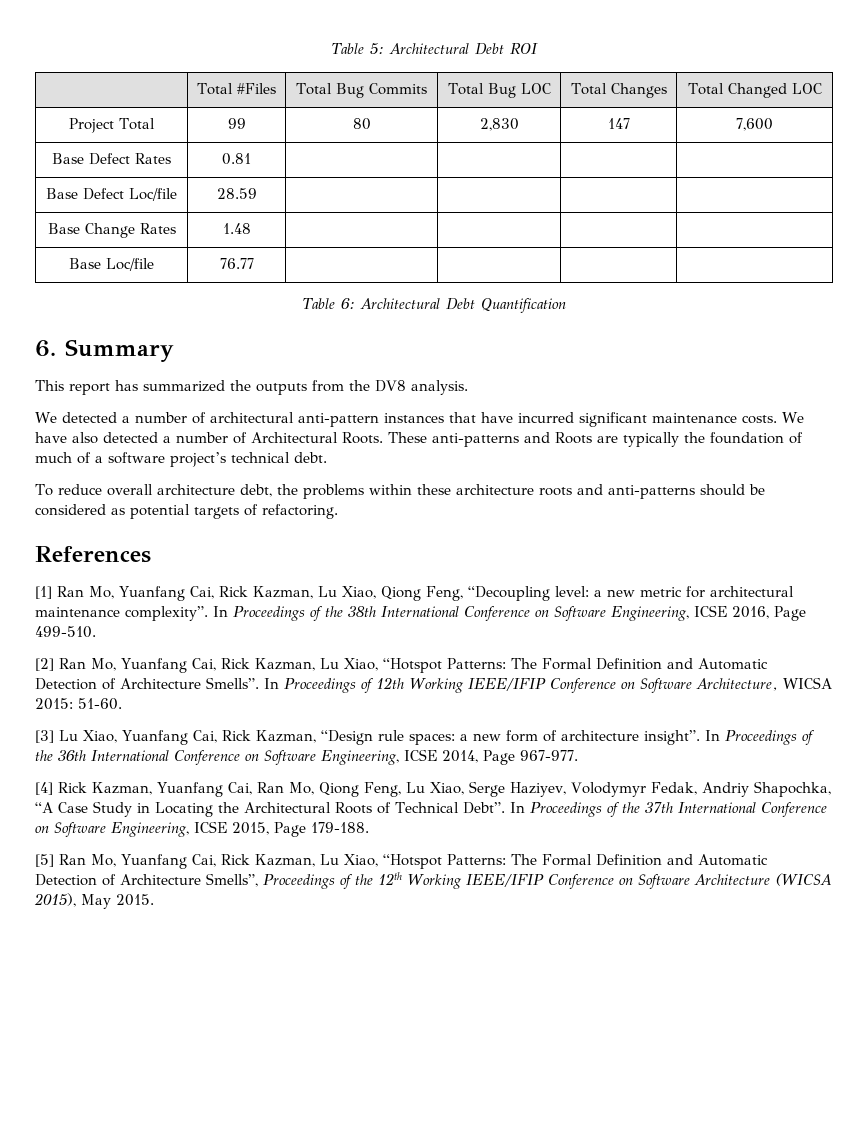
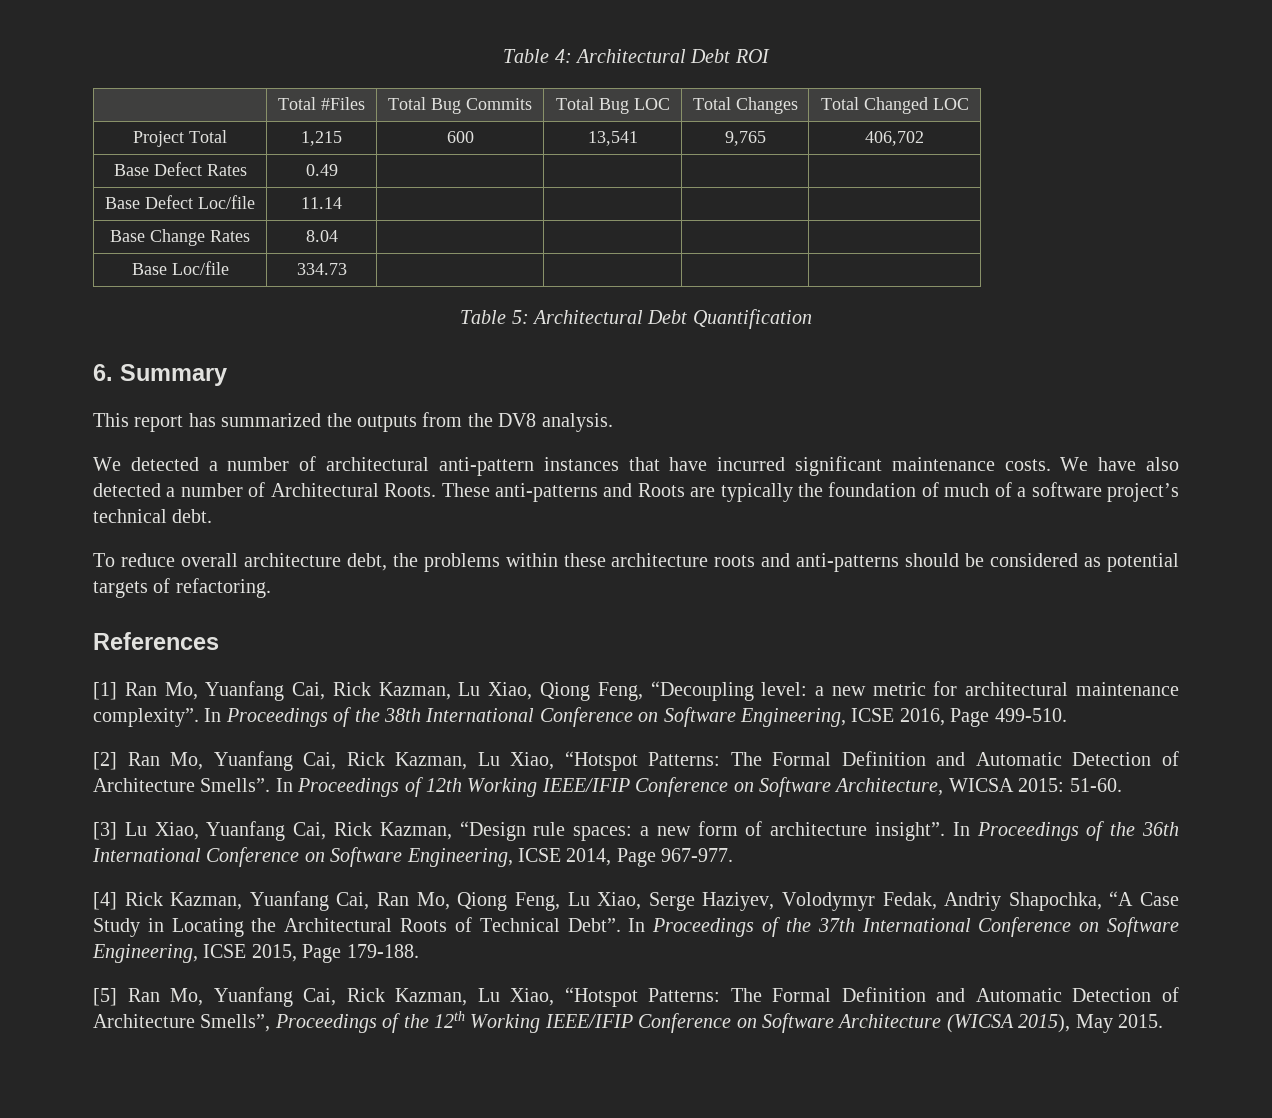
- Table 5: Architectural Debt ROI
+ Table 4: Architectural Debt ROI
- Project Total | 99 | 80 | 2,830 | 147 | 7,600
+ Project Total | 1,215 | 600 | 13,541 | 9,765 | 406,702
- Base Defect Rates | 0.81 | | | |
+ Base Defect Rates | 0.49 | | | |
- Base Defect Loc/file | 28.59 | | | |
+ Base Defect Loc/file | 11.14 | | | |
- Base Change Rates | 1.48 | | | |
+ Base Change Rates | 8.04 | | | |
- Base Loc/file | 76.77 | | | |
- Table 6: Architectural Debt Quantification
+ Base Loc/file | 334.73 | | | |
+ Table 5: Architectural Debt Quantification

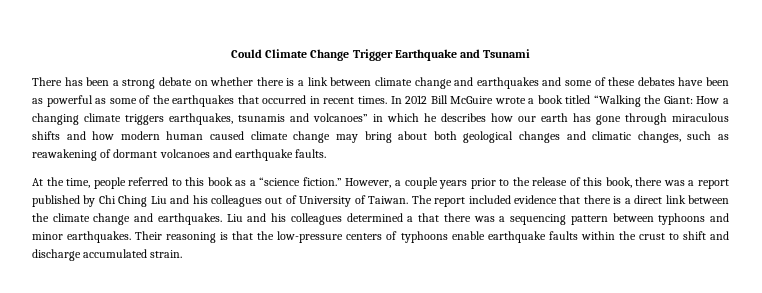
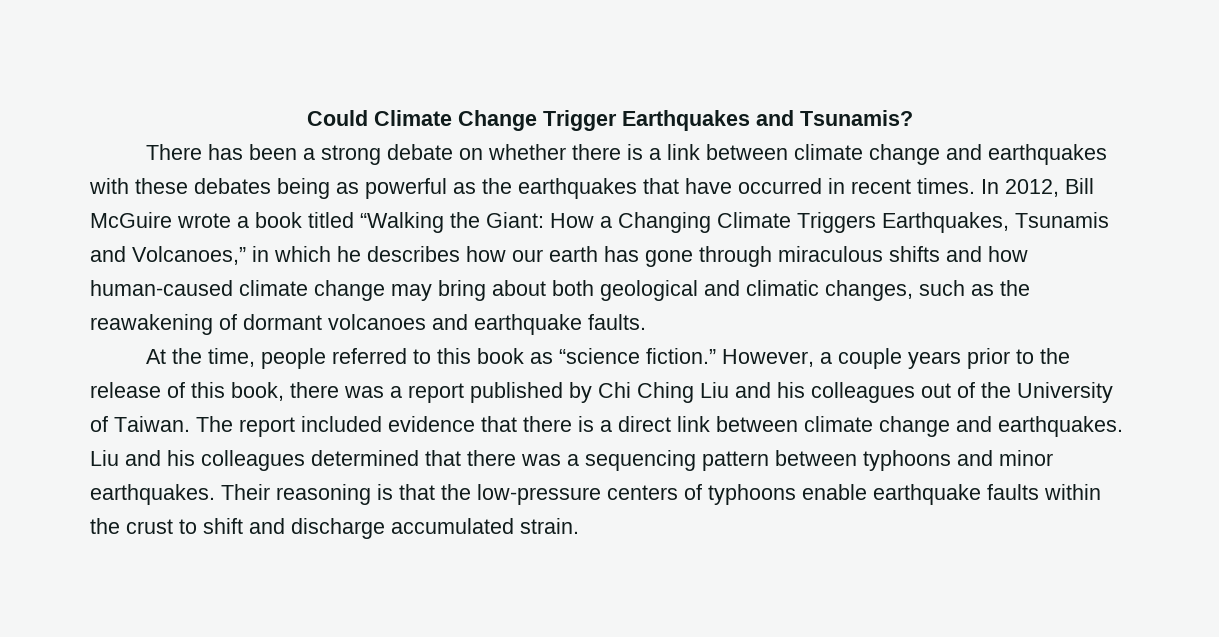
- Could Climate Change Trigger Earthquake and Tsunami
+ Could Climate Change Trigger Earthquakes and Tsunamis?
- There has been a strong debate on whether there is a link between climate change and earthquakes and some of these debates have been as powerful as some of the earthquakes that occurred in recent times.
+ There has been a strong debate on whether there is a link between climate change and earthquakes with these debates being as powerful as the earthquakes that have occurred in recent times.
- In 2012 Bill McGuire wrote a book titled “Walking the Giant: How a changing climate triggers earthquakes, tsunamis and volcanoes” in which he describes how our earth has gone through miraculous shifts and how modern human caused climate change may bring about both geological changes and climatic changes, such as reawakening of dormant volcanoes and earthquake faults.
+ In 2012, Bill McGuire wrote a book titled “Walking the Giant: How a Changing Climate Triggers Earthquakes, Tsunamis and Volcanoes,” in which he describes how our earth has gone through miraculous shifts and how human-caused climate change may bring about both geological and climatic changes, such as the reawakening of dormant volcanoes and earthquake faults.
- At the time, people referred to this book as a “science fiction.”
+ At the time, people referred to this book as “science fiction.”
- However, a couple years prior to the release of this book, there was a report published by Chi Ching Liu and his colleagues out of University of Taiwan.
+ However, a couple years prior to the release of this book, there was a report published by Chi Ching Liu and his colleagues out of the University of Taiwan.
- The report included evidence that there is a direct link between the climate change and earthquakes.
+ The report included evidence that there is a direct link between climate change and earthquakes.
- Liu and his colleagues determined a that there was a sequencing pattern between typhoons and minor earthquakes.
+ Liu and his colleagues determined that there was a sequencing pattern between typhoons and minor earthquakes.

------------------------------------------------------------

Task prompt: Here the job is to copy the stretch of records from the line containing "- Base Change Rates | 1.48 | | | |" through the line containing "- Liu and his", word for word. Leave every picture out.

Task answer:
- Base Change Rates | 1.48 | | | |
+ Base Change Rates | 8.04 | | | |
- Base Loc/file | 76.77 | | | |
- Table 6: Architectural Debt Quantification
+ Base Loc/file | 334.73 | | | |
+ Table 5: Architectural Debt Quantification

- Could Climate Change Trigger Earthquake and Tsunami
+ Could Climate Change Trigger Earthquakes and Tsunamis?
- There has been a strong debate on whether there is a link between climate change and earthquakes and some of these debates have been as powerful as some of the earthquakes that occurred in recent times.
+ There has been a strong debate on whether there is a link between climate change and earthquakes with these debates being as powerful as the earthquakes that have occurred in recent times.
- In 2012 Bill McGuire wrote a book titled “Walking the Giant: How a changing climate triggers earthquakes, tsunamis and volcanoes” in which he describes how our earth has gone through miraculous shifts and how modern human caused climate change may bring about both geological changes and climatic changes, such as reawakening of dormant volcanoes and earthquake faults.
+ In 2012, Bill McGuire wrote a book titled “Walking the Giant: How a Changing Climate Triggers Earthquakes, Tsunamis and Volcanoes,” in which he describes how our earth has gone through miraculous shifts and how human-caused climate change may bring about both geological and climatic changes, such as the reawakening of dormant volcanoes and earthquake faults.
- At the time, people referred to this book as a “science fiction.”
+ At the time, people referred to this book as “science fiction.”
- However, a couple years prior to the release of this book, there was a report published by Chi Ching Liu and his colleagues out of University of Taiwan.
+ However, a couple years prior to the release of this book, there was a report published by Chi Ching Liu and his colleagues out of the University of Taiwan.
- The report included evidence that there is a direct link between the climate change and earthquakes.
+ The report included evidence that there is a direct link between climate change and earthquakes.
- Liu and his colleagues determined a that there was a sequencing pattern between typhoons and minor earthquakes.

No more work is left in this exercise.